● **Prompt**
Each line below with the string "июля" should be copied.

<<<<

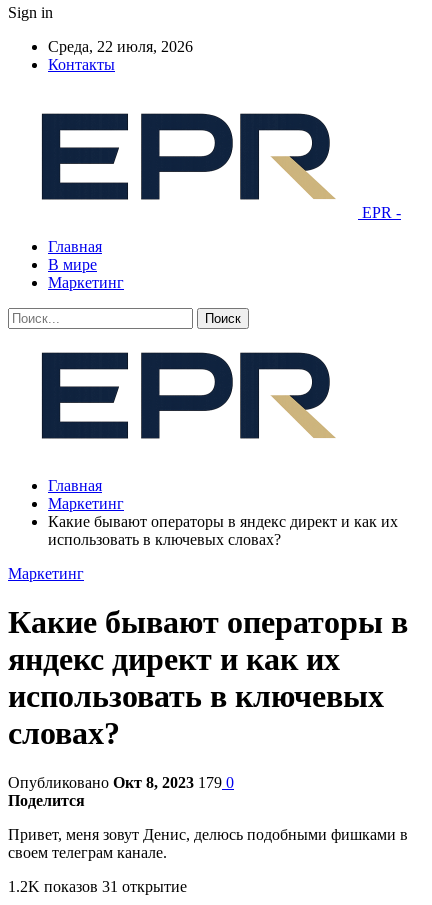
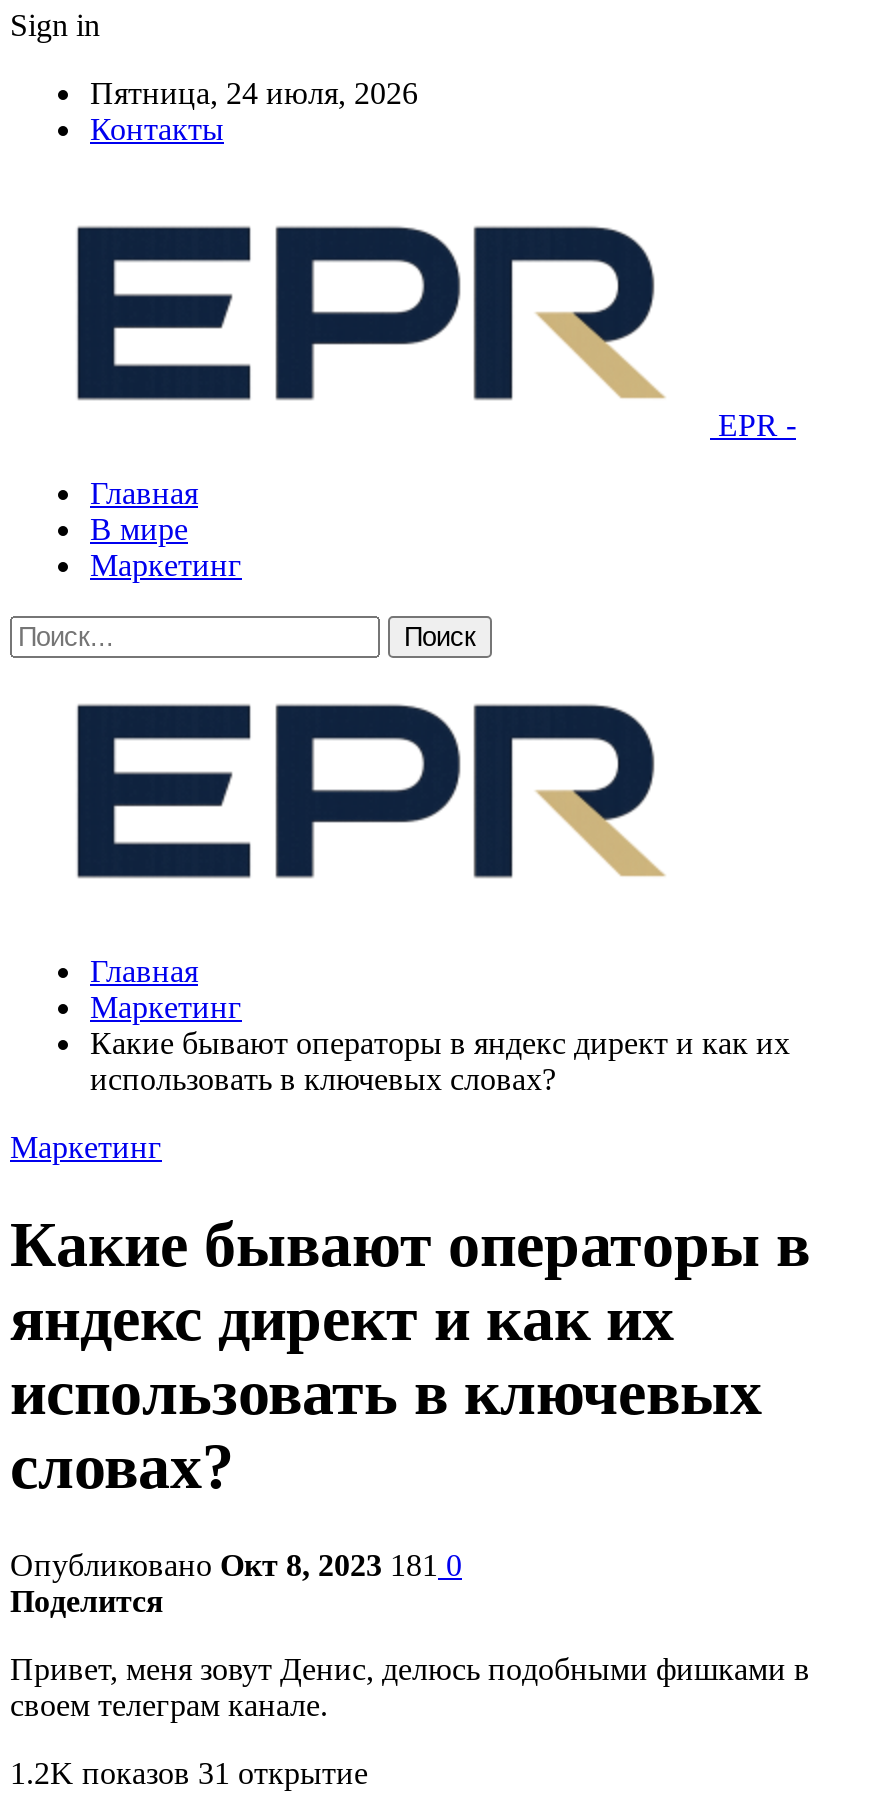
- Среда, 22 июля, 2026
+ Пятница, 24 июля, 2026

- Опубликовано Окт 8, 2023 179 0
+ Опубликовано Окт 8, 2023 181 0
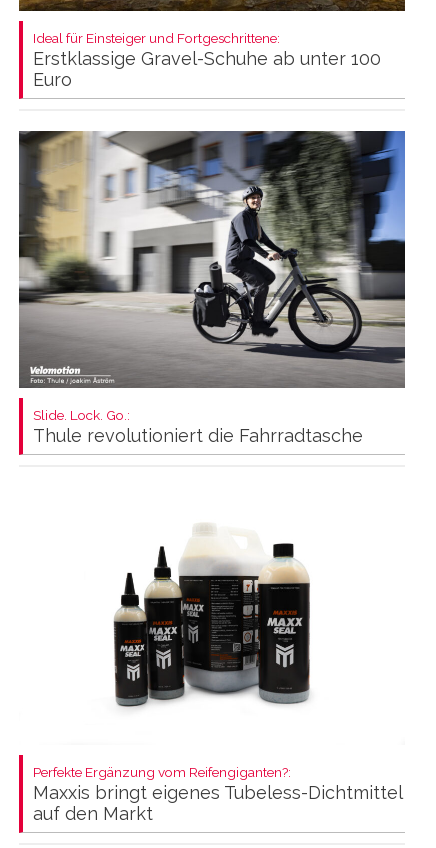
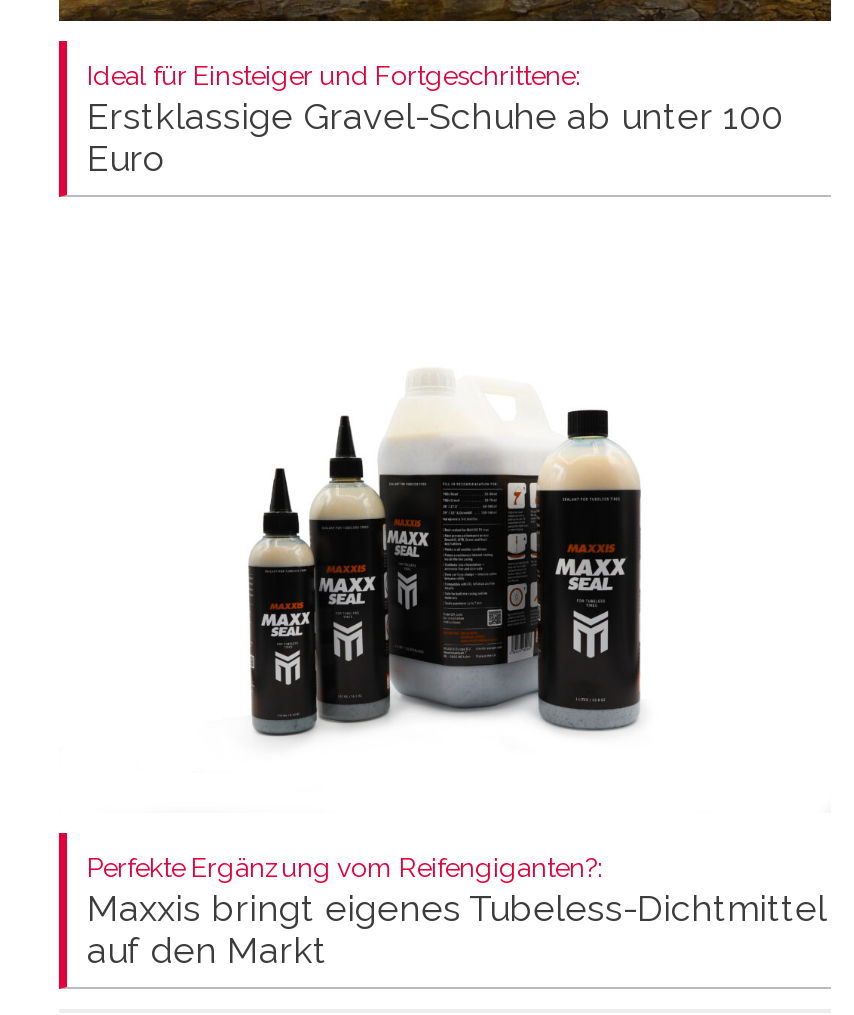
- [image]
- Slide. Lock. Go.:
- Thule revolutioniert die Fahrradtasche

>>>>

● **Solution to this problem**
- Среда, 22 июля, 2026
+ Пятница, 24 июля, 2026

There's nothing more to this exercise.